Une visite particulière de l’Île de Ré, en suivant la gamme des petites histoires racontées et illustrées par l’autrice.

EXTRAIT

“Je vous parle d’un temps
que les moins de vingt ans
ne peuvent pas connaître....



...Grésille le vieux transistor sous le Pont-Neuf pas si neuf. Je me penche vers la personne assise en tailleur pour déposer une pièce dans son bol ébréché. Une main rêche aux longs doigts maigres m’agrippe.
— Moi aussi je peux parler d’un temps passé qui ne reviendra pas...”

ISBN 9791094773895

Gazette n°542
mercredi 13 septembre 2023
inspirée par
“Chroniques en Ré majeur”
Élocin
 
La musique, c’est la vie...
 
DEBUSSY
 
Le soir tombe sur la vieille maison de Lina Jing, au sud-ouest de l’île de Hailing, dans la Mer de Chine.
Phang vient de la quitter... pour toujours et pour la dernière fois. Il a pris ses cliques et ses claques en se sauvant.
Pourtant, elle n’avait fait que de dire sa vérité à cet homme maussade qui ne faisait aucun effort pour la comprendre.
Phang Pong, membre du Parti, aurait dû pourtant le savoir... Jing était de celles que l’on ne dirige pas, que l’on ne peut soumettre.

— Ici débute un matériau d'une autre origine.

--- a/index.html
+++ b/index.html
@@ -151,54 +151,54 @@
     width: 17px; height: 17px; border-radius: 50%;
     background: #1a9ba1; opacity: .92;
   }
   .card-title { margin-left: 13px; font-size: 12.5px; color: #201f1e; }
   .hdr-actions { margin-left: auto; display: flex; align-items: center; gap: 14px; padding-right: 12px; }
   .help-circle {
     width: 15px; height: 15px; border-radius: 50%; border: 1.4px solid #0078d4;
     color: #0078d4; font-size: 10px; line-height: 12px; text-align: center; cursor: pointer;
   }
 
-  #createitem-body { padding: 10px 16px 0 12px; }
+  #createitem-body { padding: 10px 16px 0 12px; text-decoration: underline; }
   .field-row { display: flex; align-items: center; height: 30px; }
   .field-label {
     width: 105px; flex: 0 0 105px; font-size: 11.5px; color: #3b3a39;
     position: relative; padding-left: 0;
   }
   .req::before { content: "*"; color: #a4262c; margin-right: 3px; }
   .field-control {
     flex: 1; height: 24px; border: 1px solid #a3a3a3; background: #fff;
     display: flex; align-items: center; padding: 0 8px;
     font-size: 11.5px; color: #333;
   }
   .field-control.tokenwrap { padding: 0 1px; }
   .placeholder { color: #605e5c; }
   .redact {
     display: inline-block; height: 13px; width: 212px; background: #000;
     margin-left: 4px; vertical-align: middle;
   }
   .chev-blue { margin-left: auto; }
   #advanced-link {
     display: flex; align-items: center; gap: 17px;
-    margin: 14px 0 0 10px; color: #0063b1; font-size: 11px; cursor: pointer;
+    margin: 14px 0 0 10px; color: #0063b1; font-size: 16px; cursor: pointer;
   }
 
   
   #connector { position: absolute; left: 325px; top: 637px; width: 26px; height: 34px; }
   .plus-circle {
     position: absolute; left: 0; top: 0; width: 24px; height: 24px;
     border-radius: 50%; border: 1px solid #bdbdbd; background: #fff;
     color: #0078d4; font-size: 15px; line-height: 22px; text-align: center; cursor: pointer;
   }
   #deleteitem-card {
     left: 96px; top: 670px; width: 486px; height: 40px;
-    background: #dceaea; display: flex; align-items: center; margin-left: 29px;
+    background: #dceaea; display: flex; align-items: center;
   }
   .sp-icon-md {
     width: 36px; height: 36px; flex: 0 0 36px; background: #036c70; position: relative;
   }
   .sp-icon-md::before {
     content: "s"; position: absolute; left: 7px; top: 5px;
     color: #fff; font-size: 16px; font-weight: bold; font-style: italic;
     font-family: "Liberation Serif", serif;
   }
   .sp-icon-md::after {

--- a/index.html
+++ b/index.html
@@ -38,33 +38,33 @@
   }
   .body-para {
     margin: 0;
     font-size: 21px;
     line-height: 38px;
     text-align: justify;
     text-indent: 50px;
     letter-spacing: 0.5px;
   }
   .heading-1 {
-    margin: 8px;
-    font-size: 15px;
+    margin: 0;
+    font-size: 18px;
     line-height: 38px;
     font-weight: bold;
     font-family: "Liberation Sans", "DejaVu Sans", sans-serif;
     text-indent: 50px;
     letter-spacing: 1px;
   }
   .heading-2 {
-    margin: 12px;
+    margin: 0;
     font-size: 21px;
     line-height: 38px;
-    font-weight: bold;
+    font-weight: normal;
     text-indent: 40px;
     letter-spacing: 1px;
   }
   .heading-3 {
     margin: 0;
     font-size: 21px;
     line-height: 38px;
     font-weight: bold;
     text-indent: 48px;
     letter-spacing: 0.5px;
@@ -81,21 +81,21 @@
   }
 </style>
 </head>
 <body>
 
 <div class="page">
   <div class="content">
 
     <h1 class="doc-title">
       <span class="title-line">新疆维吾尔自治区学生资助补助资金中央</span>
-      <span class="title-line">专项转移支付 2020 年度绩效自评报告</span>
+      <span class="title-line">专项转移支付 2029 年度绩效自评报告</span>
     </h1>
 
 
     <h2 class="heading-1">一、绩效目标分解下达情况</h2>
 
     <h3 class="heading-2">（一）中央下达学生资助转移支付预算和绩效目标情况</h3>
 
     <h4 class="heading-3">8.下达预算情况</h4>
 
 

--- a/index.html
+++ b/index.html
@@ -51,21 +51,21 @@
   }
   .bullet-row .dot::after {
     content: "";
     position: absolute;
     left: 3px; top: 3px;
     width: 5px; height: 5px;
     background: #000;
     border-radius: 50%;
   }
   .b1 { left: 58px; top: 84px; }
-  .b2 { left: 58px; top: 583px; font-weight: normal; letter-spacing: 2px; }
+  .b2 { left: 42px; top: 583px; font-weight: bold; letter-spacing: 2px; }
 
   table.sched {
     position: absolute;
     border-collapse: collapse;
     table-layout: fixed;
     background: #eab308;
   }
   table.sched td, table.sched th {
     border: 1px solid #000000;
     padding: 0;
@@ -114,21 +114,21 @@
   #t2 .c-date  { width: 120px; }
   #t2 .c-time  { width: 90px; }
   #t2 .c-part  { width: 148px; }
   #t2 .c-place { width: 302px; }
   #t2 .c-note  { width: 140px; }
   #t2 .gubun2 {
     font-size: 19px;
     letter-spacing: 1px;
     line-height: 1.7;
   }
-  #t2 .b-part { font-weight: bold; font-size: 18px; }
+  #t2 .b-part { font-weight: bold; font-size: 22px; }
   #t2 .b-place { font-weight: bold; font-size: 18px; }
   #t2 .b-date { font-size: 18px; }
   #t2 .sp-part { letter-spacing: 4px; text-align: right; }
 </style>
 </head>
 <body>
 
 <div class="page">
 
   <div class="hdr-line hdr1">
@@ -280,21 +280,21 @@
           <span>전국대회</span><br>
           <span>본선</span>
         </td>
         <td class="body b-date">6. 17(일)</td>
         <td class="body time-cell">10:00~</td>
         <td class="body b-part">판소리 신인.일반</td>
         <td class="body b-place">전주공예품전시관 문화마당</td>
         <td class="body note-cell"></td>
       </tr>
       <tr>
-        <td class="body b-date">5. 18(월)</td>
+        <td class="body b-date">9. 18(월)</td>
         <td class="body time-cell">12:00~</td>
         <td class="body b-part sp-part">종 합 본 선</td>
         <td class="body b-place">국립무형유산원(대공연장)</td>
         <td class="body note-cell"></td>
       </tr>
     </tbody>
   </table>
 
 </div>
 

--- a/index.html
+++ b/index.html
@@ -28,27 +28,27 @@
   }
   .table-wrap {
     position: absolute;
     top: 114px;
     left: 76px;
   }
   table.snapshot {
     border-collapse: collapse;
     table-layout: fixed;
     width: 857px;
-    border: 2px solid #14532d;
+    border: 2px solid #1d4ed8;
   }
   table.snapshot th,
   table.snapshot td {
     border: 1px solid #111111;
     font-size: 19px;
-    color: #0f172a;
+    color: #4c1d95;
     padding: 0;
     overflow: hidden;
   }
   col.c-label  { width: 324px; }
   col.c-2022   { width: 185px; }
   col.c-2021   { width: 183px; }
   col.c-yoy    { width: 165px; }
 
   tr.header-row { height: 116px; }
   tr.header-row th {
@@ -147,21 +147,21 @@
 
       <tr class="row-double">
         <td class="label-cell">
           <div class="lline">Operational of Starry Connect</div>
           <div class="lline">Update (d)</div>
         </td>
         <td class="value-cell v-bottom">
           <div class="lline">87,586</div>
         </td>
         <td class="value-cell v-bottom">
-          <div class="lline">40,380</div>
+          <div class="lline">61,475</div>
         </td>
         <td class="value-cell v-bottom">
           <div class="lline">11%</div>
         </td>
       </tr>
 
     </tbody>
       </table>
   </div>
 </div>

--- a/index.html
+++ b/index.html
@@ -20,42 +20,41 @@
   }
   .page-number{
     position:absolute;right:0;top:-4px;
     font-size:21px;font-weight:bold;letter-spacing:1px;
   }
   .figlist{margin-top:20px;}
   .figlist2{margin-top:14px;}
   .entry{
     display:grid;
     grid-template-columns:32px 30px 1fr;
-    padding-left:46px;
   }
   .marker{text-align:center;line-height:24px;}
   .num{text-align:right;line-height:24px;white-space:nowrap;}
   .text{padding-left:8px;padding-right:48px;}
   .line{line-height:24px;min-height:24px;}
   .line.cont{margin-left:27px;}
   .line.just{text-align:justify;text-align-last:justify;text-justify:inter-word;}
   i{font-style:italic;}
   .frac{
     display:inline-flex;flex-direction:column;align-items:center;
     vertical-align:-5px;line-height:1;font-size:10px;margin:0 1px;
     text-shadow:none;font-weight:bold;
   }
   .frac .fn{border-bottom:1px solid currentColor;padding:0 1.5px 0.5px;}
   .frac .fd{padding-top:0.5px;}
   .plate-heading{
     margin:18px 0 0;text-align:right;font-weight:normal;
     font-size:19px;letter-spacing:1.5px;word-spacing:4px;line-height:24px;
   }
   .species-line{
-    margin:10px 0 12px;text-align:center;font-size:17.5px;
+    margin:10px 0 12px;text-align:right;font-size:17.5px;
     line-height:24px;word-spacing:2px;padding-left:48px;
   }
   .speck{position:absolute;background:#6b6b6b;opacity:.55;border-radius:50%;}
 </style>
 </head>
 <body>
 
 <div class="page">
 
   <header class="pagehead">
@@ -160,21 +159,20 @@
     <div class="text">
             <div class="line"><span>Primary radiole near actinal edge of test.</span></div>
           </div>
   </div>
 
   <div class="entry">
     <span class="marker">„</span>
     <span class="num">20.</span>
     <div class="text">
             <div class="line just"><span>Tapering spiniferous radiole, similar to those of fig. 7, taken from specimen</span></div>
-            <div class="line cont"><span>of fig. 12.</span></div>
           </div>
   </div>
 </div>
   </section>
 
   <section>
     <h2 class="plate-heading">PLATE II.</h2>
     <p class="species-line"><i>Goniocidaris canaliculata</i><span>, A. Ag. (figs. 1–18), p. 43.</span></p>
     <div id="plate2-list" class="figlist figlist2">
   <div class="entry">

Et l’idée même d’un Parti unique est intolérable à cette “contestataire”, qui ne peut se résoudre à un peuple soumis depuis des siècles.
— Tu finiras mal, ma fille, lui a dit méchamment Phang, en partant.
Il pensait sans doute qu’elle le supplierait de rester, qu’elle accepterait la discipline du Parti. Elle soupire.
Lina, sur la petite terrasse de sa maison, regarde le soleil se noyer dans la mer. Il fait beau encore en ce début d’automne. Les couleurs des arbres sont si douces, et les rayons du soleil s’endormant, ne font pourtant qu’accentuer sa peine.
Elle jette sa cigarette, l’écrase du bout du pied et rentre.
Elle va s’asseoir face au piano, son seul luxe. Celui que lui ont laissé ses parents. Un Steinway qu’elle lustre chaque jour, tendrement, comme pour caresser respectueusement le souvenir de sa mère qui en jouait si bien.
Une larme coule sur sa joue, alors que ses doigts effleurent les touches. Les notes surgissent du silence, Debussy l’a toujours fasciné... et cette “Rêverie” accompagne son extase douloureuse.
Le soleil est parti, et dans l’obscurité naissante, la musique vibre son âme.
Note après note, sa joie refait surface, et tant pis pour cet homme coincé dans ses principes dépassés.
Elle est vivante ! Et son rire éclate à la dernière note, si claire, de son concert privé.